:: Problem ::
Here are some records; quote them exactly, leaving out the pictures.

:: Available data ::
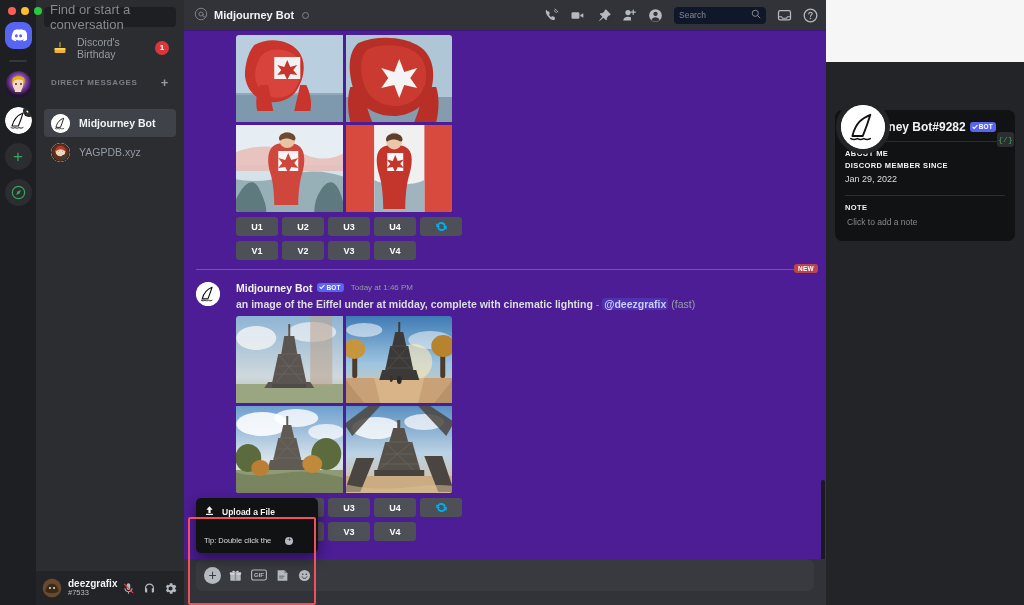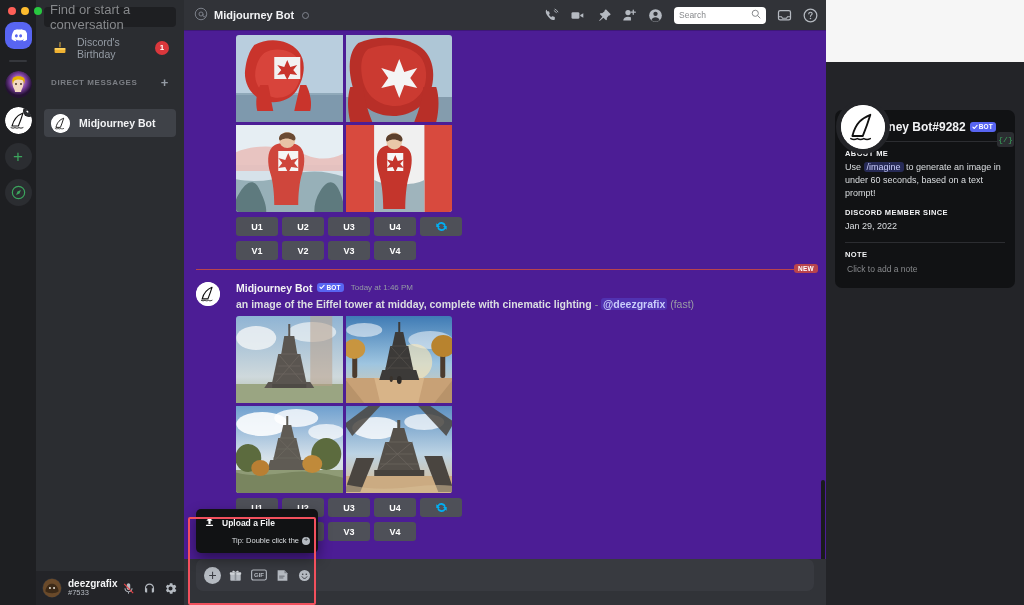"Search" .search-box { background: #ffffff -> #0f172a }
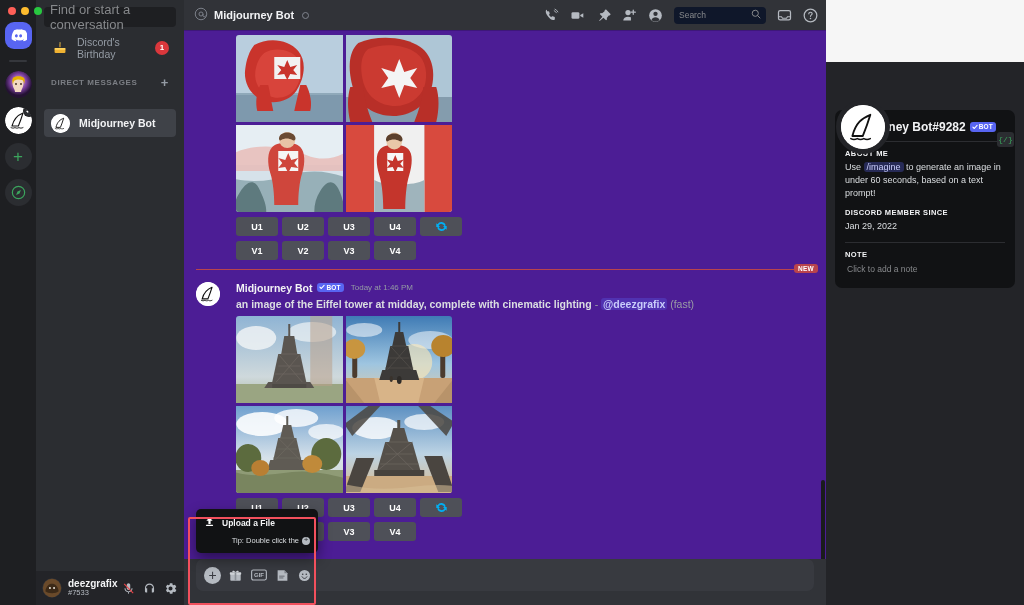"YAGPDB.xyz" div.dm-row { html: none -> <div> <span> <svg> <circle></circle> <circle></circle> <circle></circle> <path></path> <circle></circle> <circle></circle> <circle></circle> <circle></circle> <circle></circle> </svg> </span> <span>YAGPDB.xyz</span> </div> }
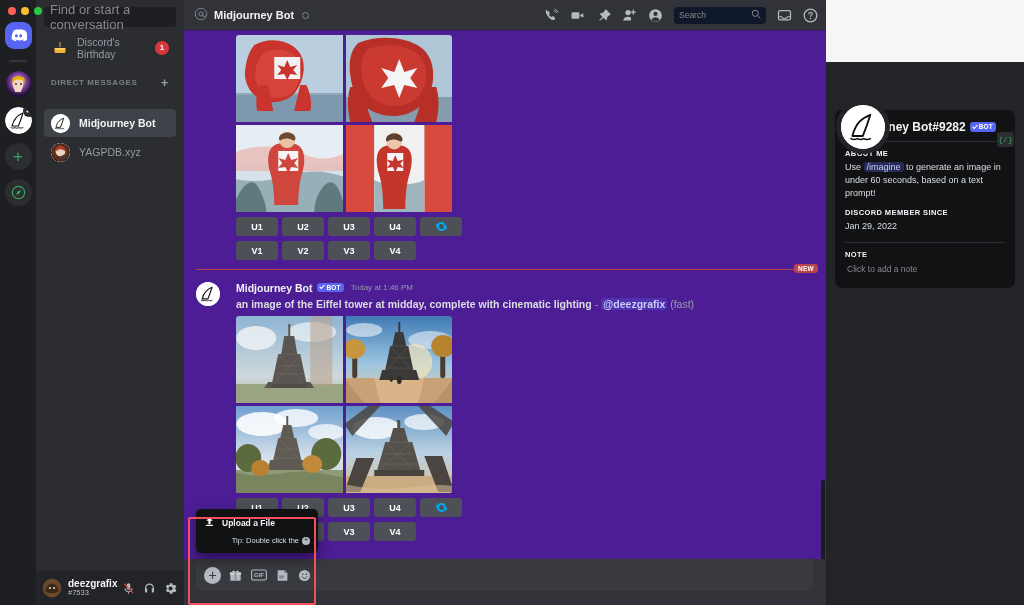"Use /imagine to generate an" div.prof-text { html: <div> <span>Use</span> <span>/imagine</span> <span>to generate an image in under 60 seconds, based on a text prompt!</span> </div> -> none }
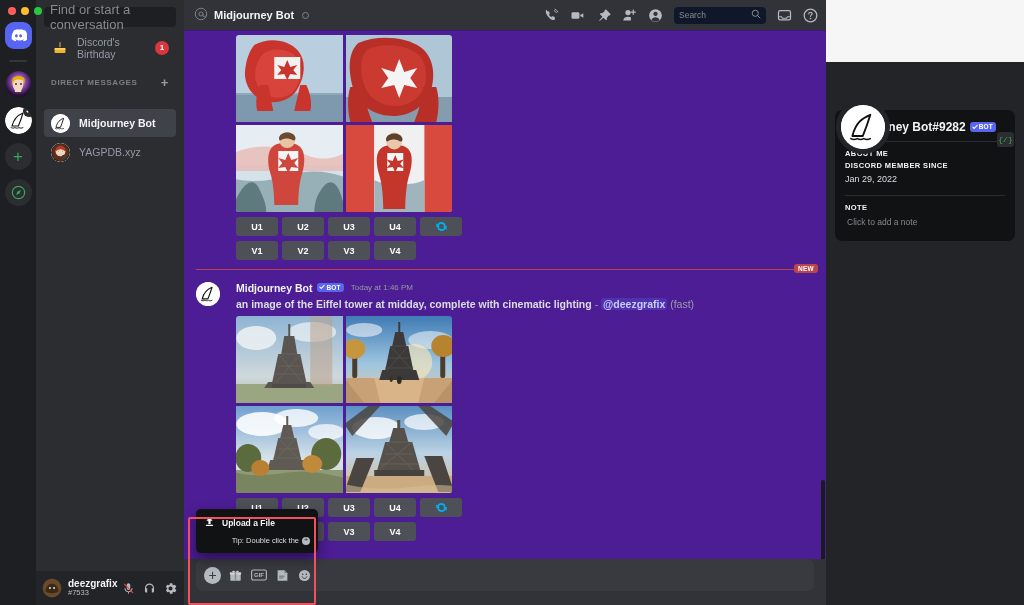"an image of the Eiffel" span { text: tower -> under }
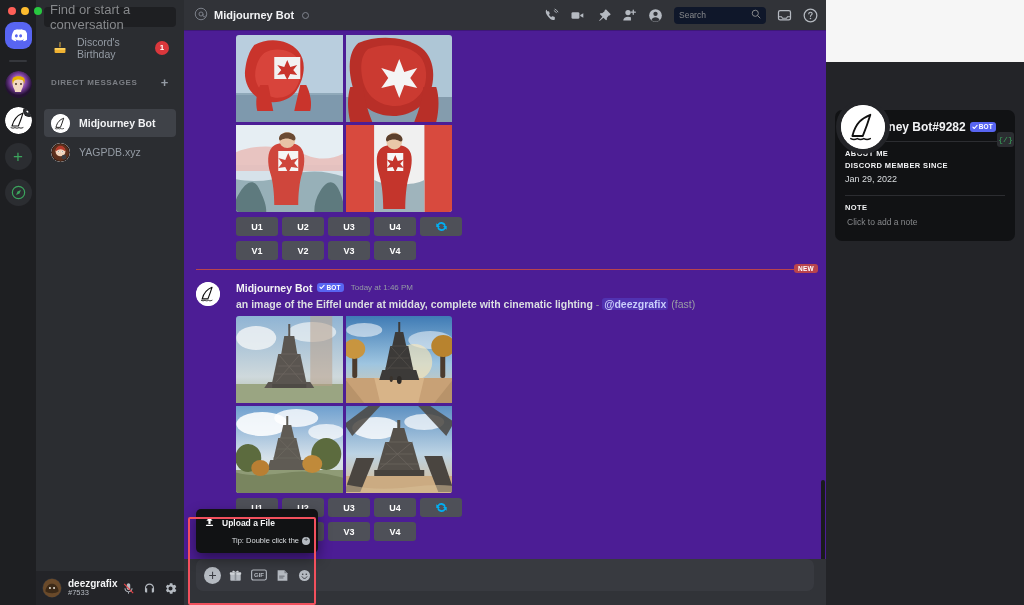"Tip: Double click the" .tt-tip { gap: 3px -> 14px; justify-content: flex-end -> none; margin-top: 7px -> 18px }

:: Written response ::
"Search" .search-box { background: #ffffff -> #0f172a }
"YAGPDB.xyz" div.dm-row { html: none -> <div> <span> <svg> <circle></circle> <circle></circle> <circle></circle> <path></path> <circle></circle> <circle></circle> <circle></circle> <circle></circle> <circle></circle> </svg> </span> <span>YAGPDB.xyz</span> </div> }
"Use /imagine to generate an" div.prof-text { html: <div> <span>Use</span> <span>/imagine</span> <span>to generate an image in under 60 seconds, based on a text prompt!</span> </div> -> none }
"an image of the Eiffel" span { text: tower -> under }
"Tip: Double click the" .tt-tip { gap: 3px -> 14px; justify-content: flex-end -> none; margin-top: 7px -> 18px }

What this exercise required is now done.